Now that I’ve taken politics and Patanjali off the mat, you’ll surely agree that our children need yoga for their physical and mental well-being? At 14.4 million and growing, India now has the highest number of obese children in the world after China, according to a paper published in The New England Journal Of Medicine. Our schools no longer have playgrounds; and our neighbourhood parks specialize in saying no (no playing ball, no cycling, no stepping on the grass). Most Bengaluru parks shut their gates from 10am-4pm—even on weekends. How often have you seen children trying to dodge traffic while learning to cycle on busy roads?

In these circumstances, learning an activity that works every muscle in your body and activates endorphins while utilizing only a modest square of floor space is nothing short of miraculous.

Countries across the world have discovered the benefits of yoga for children. Let’s not be the last to sign up.

Yoga can help children navigate New India where exam stress routinely leads to suicide and school bags exist only to weigh you down. Last year a study by the Associated Chambers of Commerce and Industry (Assocham) found that 68% of schoolchildren under the age of 13 suffer from mild back pain, which could later develop into chronic pain.
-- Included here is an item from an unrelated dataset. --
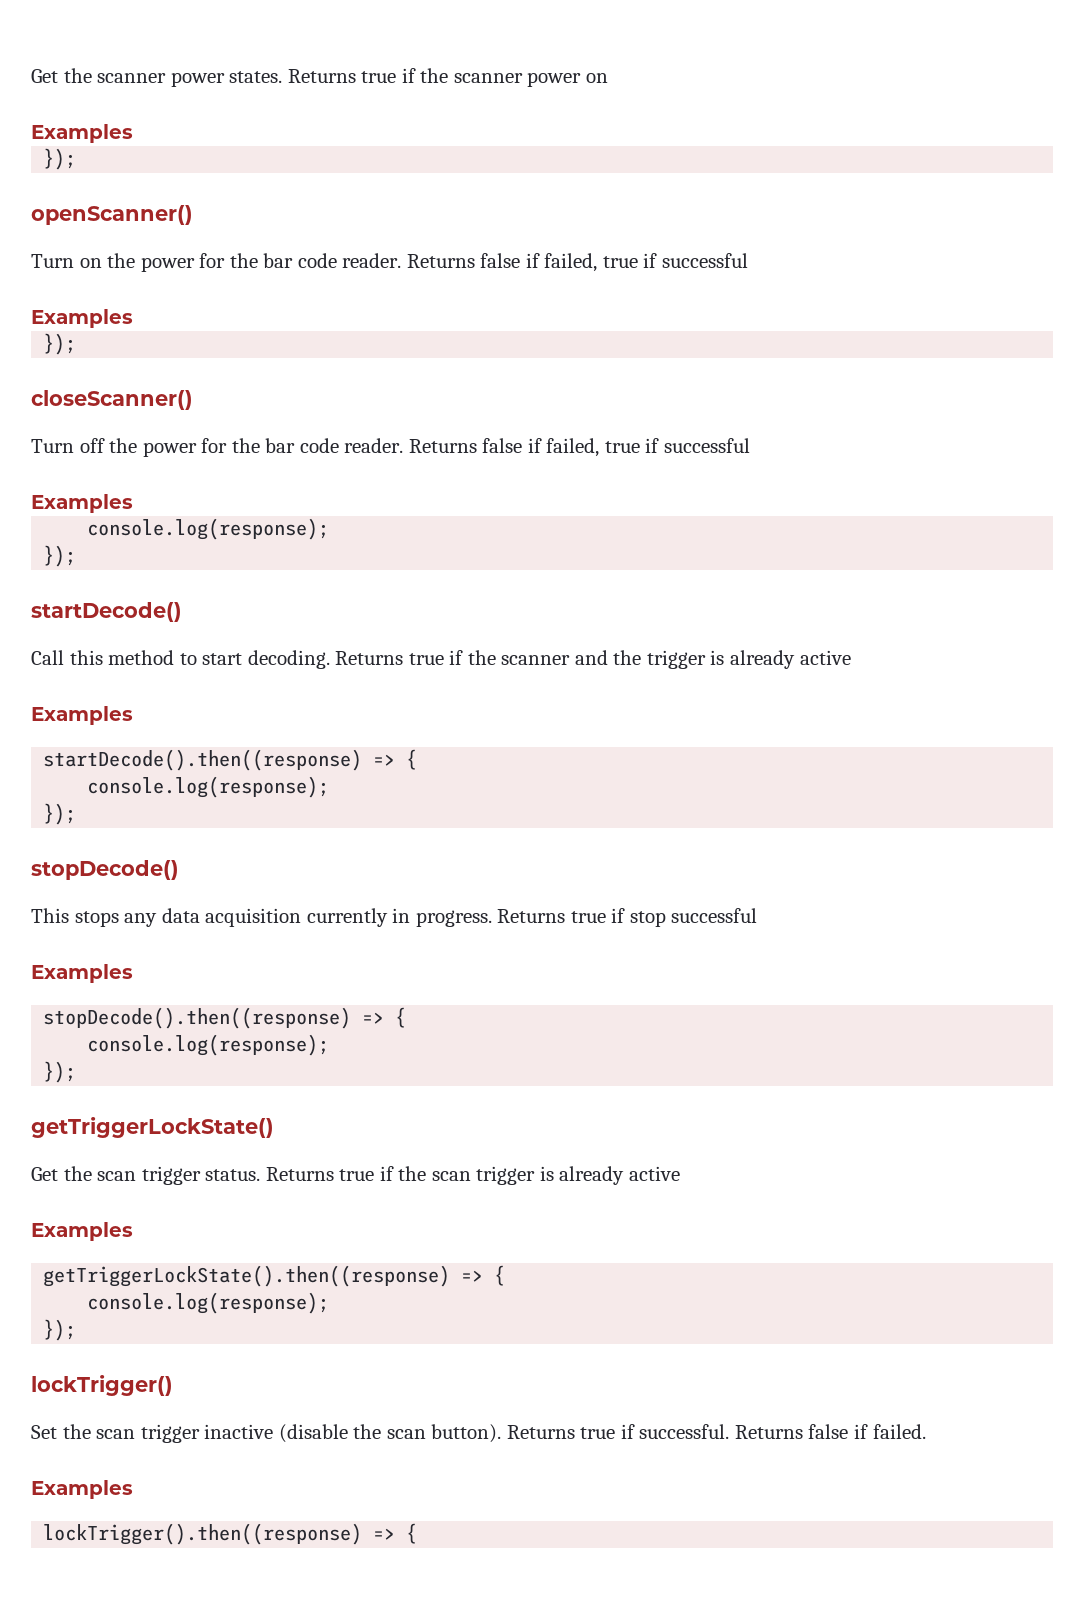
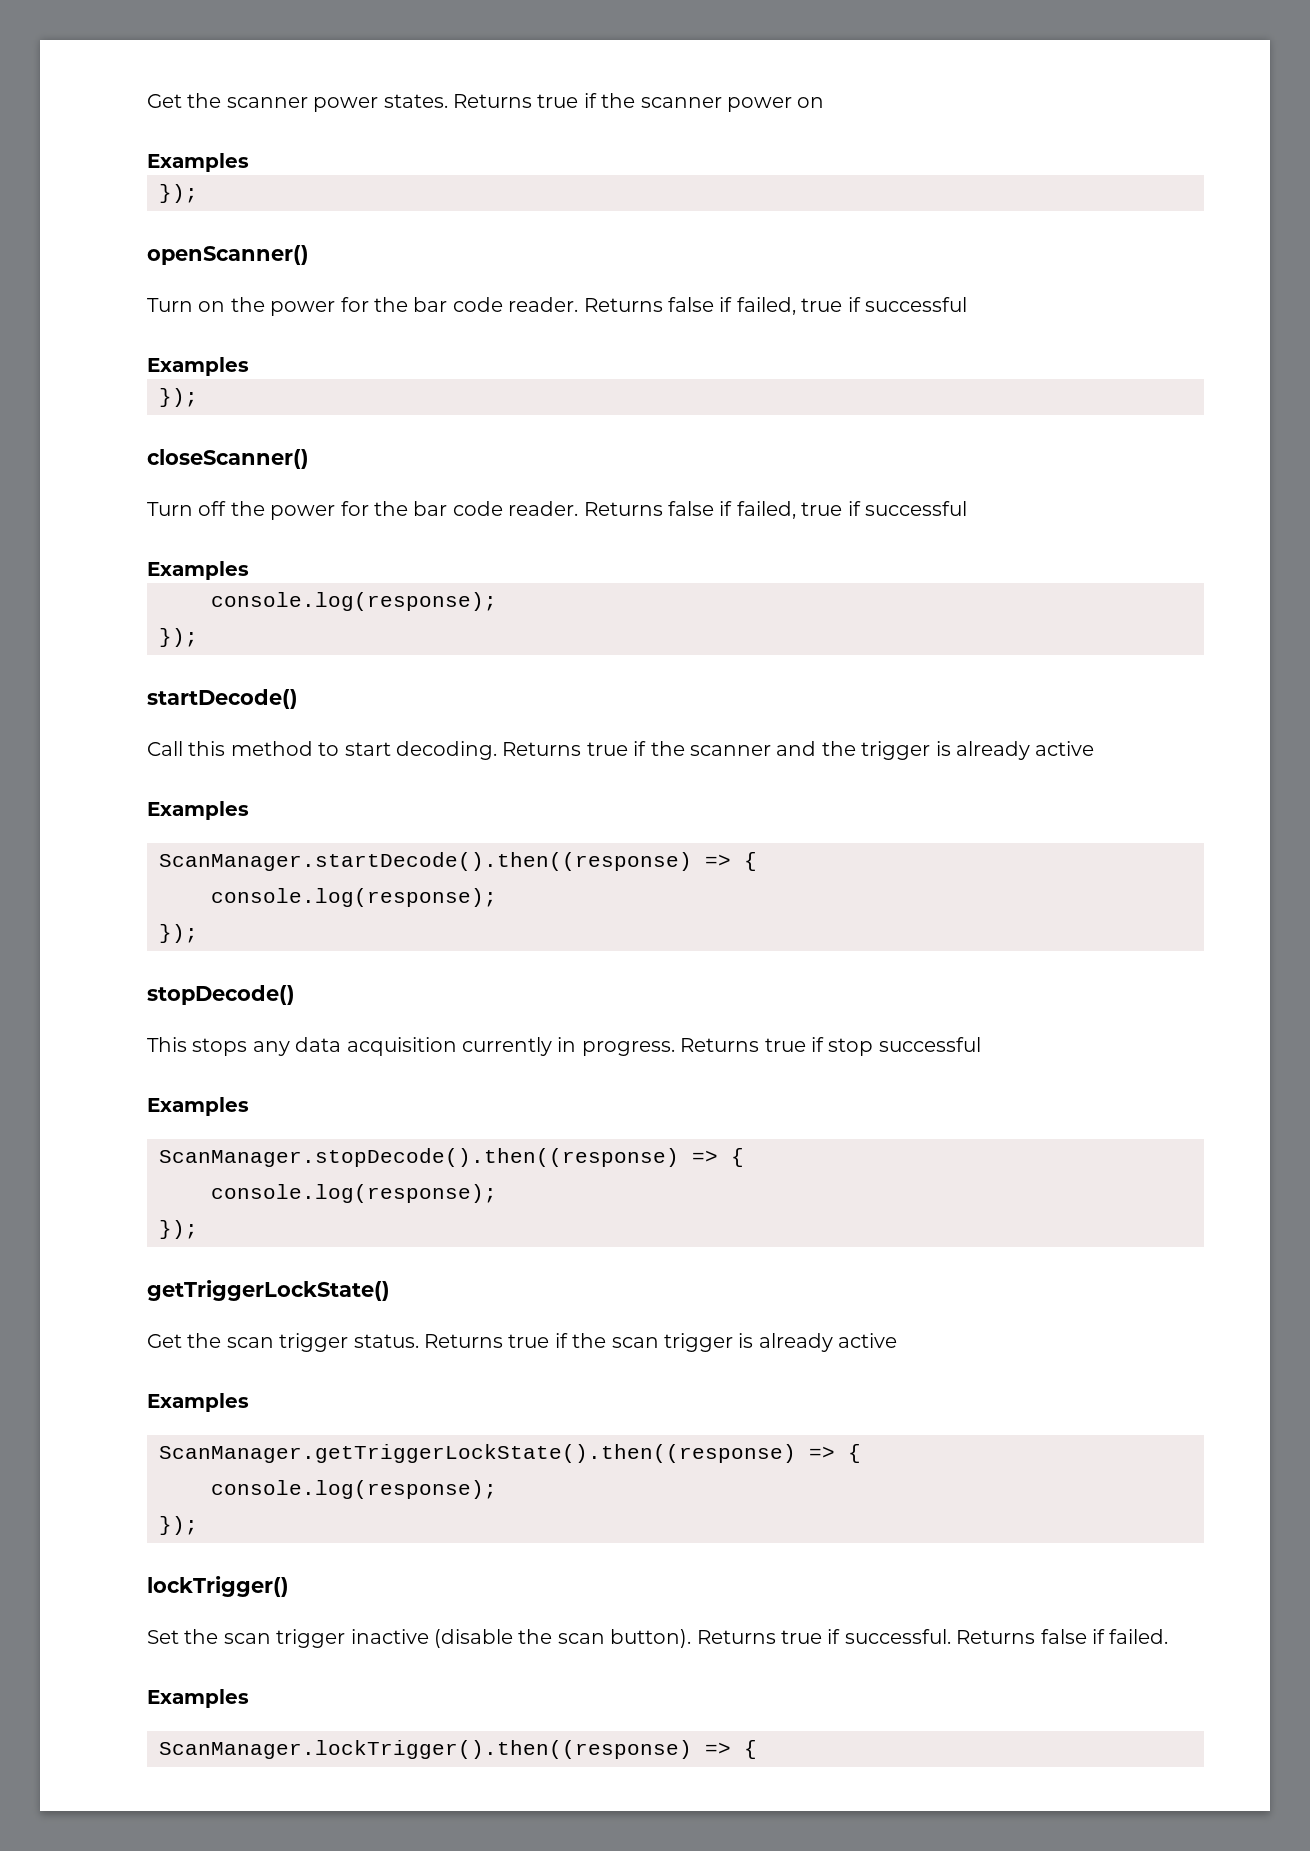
[43,749,363,771] startDecode().then((response) -> [159,852,692,871] ScanManager.startDecode().then((response)
[43,1007,352,1029] stopDecode().then((response) -> [159,1148,679,1167] ScanManager.stopDecode().then((response)
[43,1265,451,1287] getTriggerLockState().then((response) -> [159,1444,796,1463] ScanManager.getTriggerLockState().then((response)
[43,1523,363,1545] lockTrigger().then((response) -> [159,1740,692,1759] ScanManager.lockTrigger().then((response)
“Early slip disc, spondylitis, spondylolisthesis, persistent back aches, early degeneration of spine and postural scoliosis are some of the problems that these children face," B.K. Rao, the chairman of Assocham’s health committee, told The Indian Express in September.

And if your attention-deficit child finds your yoga session “boring" because your routine doesn’t come with an accompanying playlist or fast-moving images on a screen, I’m sure you’ll think of something. I’ve almost convinced Babyjaan that yoga is the fastest route to becoming a star gymnast.